Yapabilme yeteneğinden yoksun adem ile havva yeryüzünün çetin koşulları karşısında korkuya kapılıp, efendiye pişmanlıklarını sunarlar. Yeryüzündeki yaşam, efendiye hizmet ve kulluk görevleri ile devam eder.

Efendi, cennetinde kendisine itaat zaafı gösteren adem ile havva’nın çocuklarını da sınavdan geçirmek ister: Emeklerinin ürününün efendiye sunulması. Habil’in ürünü beğenilirken kabil’in adağı beğenilmez. Kabil buna çok kızar ve kıskançlık içinde habil'i öldürür.

Habil;
“kardeşinin üzüntüsüne katılmak ve onu teselli etmek yerine, onunla alay etti ve sanki bu da yetmezmiş gibi, kendi kişiliğini yüceltmeye koyuldu; şaşkınlık içindeki ve yapacağını bilemeyen kabil’in karşısında, kendini efendi’nin gözdesi, tanrı’nın seçtiği kişi ilan etti.”
Efendinin seçilmişi habil’in şımarıklığı ile kabil’in ezilmişliği ve yok sayılmışlığı... Bu sınanma meselesinde akan kardeş kanının sorumlusu kim?
“ ben habil’i öldürdüm çünkü seni öldüremezdim, ama benim niyetimde sen ölüsün, Ne demek istediğini anlıyorum, ama ölüm tanrılara yasaktır, Evet oysa kendi adlarına ya da kendileri yüzünden işlenen cinayetleri üstlenmeleri gerekir.”
Kabil yeryüzünde kaçak ve serseri dolaşmaya mahkum edilir. Ve mahkumiyetinin işareti olarak alnından lekelenir.

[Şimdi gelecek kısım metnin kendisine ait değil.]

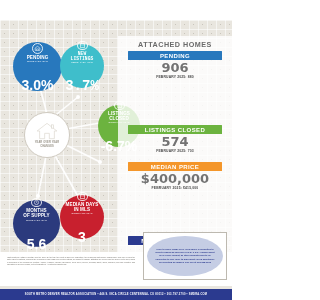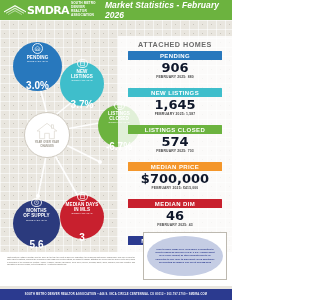--- a/index.html
+++ b/index.html
@@ -166,27 +166,6 @@
 
 <div class="page">
 
-  <div class="header">
-    <div class="logo-wrap">
-      <div class="logo-roof">
-        <svg viewBox="0 0 22 11" width="22" height="11">
-          <g fill="#ffffff" opacity="0.95">
-            <path d="M11 0 L22 6.2 L22 7.6 L11 1.5 L0 7.6 L0 6.2 Z"></path>
-            <path d="M11 2.6 L20 7.7 L20 8.7 L11 3.9 L2 8.7 L2 7.7 Z" opacity="0.75"></path>
-            <path d="M11 5.0 L18 9.2 L18 10.1 L11 6.2 L4 10.1 L4 9.2 Z" opacity="0.55"></path>
-          </g>
-        </svg>
-      </div>
-      <div>
-        <div class="logo-smdra">SMDRA</div>
-      </div>
-      <div style="margin-left:1px;">
-        <div class="logo-sub">SOUTH METRO DENVER</div>
-        <div class="logo-sub">REALTOR ASSOCIATION</div>
-      </div>
-    </div>
-    <div class="header-title">Market Statistics - February 2026</div>
-  </div>
 
   <div class="body-area">
     <div class="grid-bg"></div>

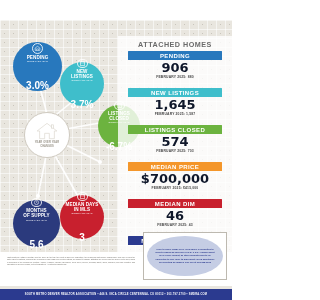--- a/index.html
+++ b/index.html
@@ -117,7 +117,7 @@
     padding: 1.6px 0 1.8px; border-radius: 0.5px;
   }
   .stat-val {
-    font-size: 13px; font-weight: bold; color: #0f172a;
+    font-size: 13px; font-weight: bold; color: #737373;
     line-height: 14px; margin-top: 0.5px;
     font-family: "DejaVu Sans", sans-serif;
   }

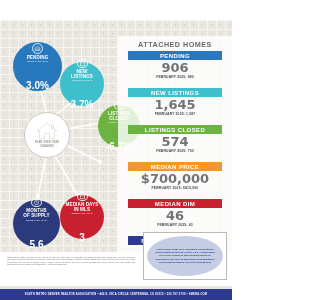--- a/index.html
+++ b/index.html
@@ -90,7 +90,7 @@
     font-size: 4.6px; font-weight: bold; line-height: 5px; letter-spacing: 0.1px;
   }
   .b-since { font-size: 2.4px; line-height: 3px; opacity: 0.92; margin-top: 0.5px; }
-  .b-val { font-size: 10px; font-weight: bold; line-height: 9.5px; margin-top: 18px; }
+  .b-val { font-size: 14px; font-weight: bold; line-height: 9.5px; margin-top: 18px; }
 
   
   .bb-pending   { left: 13px;  top: 22px; width: 49px;  height: 49px;  background: #2878bd; }

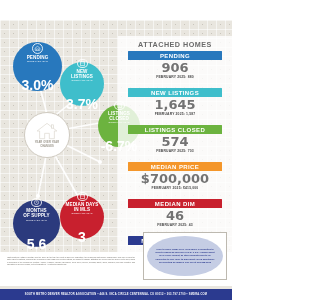--- a/index.html
+++ b/index.html
@@ -94,7 +94,7 @@
 
   
   .bb-pending   { left: 13px;  top: 22px; width: 49px;  height: 49px;  background: #2878bd; }
-  .bb-new       { left: 60px;  top: 42px; width: 44px;  height: 44px;  background: #3fbecb; }
+  .bb-new       { left: 60px;  top: 24px; width: 44px;  height: 44px;  background: #3fbecb; font-family: Liberation Mono, monospace; }
   .bb-closed    { left: 98px;  top: 85px; width: 42px;  height: 42px;  background: #6cb33f; }
   .bb-price     { left: 92px;  top: 128px; width: 41px; height: 41px;  background: #f4962a; }
   .bb-mls       { left: 60px;  top: 175px; width: 44px; height: 44px;  background: #c8202e; }

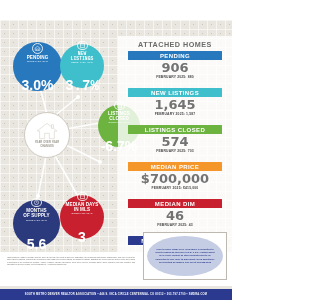--- a/index.html
+++ b/index.html
@@ -278,11 +278,6 @@
         <div class="stat-prev">FEBRUARY 2025: 880</div>
       </div>
 
-      <div class="stat" style="top:52px;">
-        <div class="stat-bar" style="background:#3fbecb;">NEW LISTINGS</div>
-        <div class="stat-val">1,645</div>
-        <div class="stat-prev">FEBRUARY 2025: 1,587</div>
-      </div>
 
       <div class="stat" style="top:89px;">
         <div class="stat-bar" style="background:#6cb33f;">LISTINGS CLOSED</div>

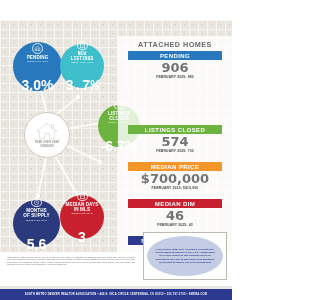--- a/index.html
+++ b/index.html
@@ -287,7 +287,7 @@
 
       <div class="stat" style="top:126px;">
         <div class="stat-bar" style="background:#f4962a;">MEDIAN PRICE</div>
-        <div class="stat-val">$700,000</div>
+        <div class="stat-val">$400,000</div>
         <div class="stat-prev">FEBRUARY 2025: $415,000</div>
       </div>
 

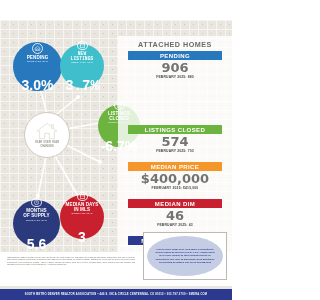--- a/index.html
+++ b/index.html
@@ -291,11 +291,6 @@
         <div class="stat-prev">FEBRUARY 2025: $415,000</div>
       </div>
 
-      <div class="stat" style="top:163px;">
-        <div class="stat-bar" style="background:#c8202e;">MEDIAN DIM</div>
-        <div class="stat-val">46</div>
-        <div class="stat-prev">FEBRUARY 2025: 43</div>
-      </div>
 
       <div class="stat" style="top:200px;">
         <div class="stat-bar" style="background:#2b3a8f;">MONTHS OF SUPPLY</div>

Kabil’in kâh bir eşeğin sırtında kâh yaya olarak, eski ahit diyarlarında zaman ve mekân tanımayan serüveni başlar. Saramago’nun kabil’i geçmiş, gelecek, şimdi arasında dolaşan bir iz sürücüdür.

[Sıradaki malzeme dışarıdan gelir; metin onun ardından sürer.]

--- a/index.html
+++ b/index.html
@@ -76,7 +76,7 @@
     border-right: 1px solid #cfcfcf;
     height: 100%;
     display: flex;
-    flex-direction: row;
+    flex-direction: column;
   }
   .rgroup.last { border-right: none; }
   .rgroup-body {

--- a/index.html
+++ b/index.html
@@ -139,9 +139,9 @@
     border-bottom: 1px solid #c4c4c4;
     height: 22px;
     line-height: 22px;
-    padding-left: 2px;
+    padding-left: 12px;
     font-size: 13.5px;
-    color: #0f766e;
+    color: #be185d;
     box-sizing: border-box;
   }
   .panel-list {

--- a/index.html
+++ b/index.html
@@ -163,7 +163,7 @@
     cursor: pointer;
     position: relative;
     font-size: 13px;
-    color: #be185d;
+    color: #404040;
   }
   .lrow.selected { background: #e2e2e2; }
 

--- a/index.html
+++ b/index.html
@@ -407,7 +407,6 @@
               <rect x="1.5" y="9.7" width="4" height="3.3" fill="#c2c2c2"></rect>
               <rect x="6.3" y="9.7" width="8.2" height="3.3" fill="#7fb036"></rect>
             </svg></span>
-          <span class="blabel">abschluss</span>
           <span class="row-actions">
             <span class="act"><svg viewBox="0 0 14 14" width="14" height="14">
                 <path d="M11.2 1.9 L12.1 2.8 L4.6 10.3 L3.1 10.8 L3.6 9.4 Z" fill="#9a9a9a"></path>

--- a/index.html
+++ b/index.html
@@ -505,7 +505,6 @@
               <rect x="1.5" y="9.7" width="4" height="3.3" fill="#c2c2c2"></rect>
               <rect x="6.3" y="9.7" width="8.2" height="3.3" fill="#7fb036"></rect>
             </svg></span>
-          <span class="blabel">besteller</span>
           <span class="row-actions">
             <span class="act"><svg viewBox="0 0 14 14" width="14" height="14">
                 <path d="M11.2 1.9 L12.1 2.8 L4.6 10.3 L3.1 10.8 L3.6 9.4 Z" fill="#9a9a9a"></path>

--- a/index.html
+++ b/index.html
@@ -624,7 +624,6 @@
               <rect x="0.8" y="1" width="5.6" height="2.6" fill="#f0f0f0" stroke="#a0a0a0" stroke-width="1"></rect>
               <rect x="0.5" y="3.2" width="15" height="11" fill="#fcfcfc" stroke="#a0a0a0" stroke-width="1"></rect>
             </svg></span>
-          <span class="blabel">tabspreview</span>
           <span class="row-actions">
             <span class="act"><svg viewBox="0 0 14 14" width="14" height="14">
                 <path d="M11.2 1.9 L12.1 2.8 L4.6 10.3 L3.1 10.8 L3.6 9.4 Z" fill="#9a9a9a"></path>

Kabil’in yolu âdem, eyüb, ibrahim, nuh, lût peygamberlerle ve kutsal kitaplarda yer alan kişilerin çoğuyla kesişir.

Kitabı okumayı düşünenleri, kabil’in yoldaşlığından mahrum etmemeye çalışarak küçük alıntılarla devam edelim.
“efendi ibrahim’e kendi oğlunu kurban etmesini emretti, bunu gayet sıradan bir şekilde yaptı, tıpkı susamışken bir bardak su ister gibi; demek ki, alışkın olduğu ve gayet sağlam temellere dayanan bir durum bu.”
En sevilen kişiden koça uzanan kurban etme ritüeli ile itaat arasındaki ilişkinin günümüzdeki biçimleri sorusunu kenara not edip devam edelim.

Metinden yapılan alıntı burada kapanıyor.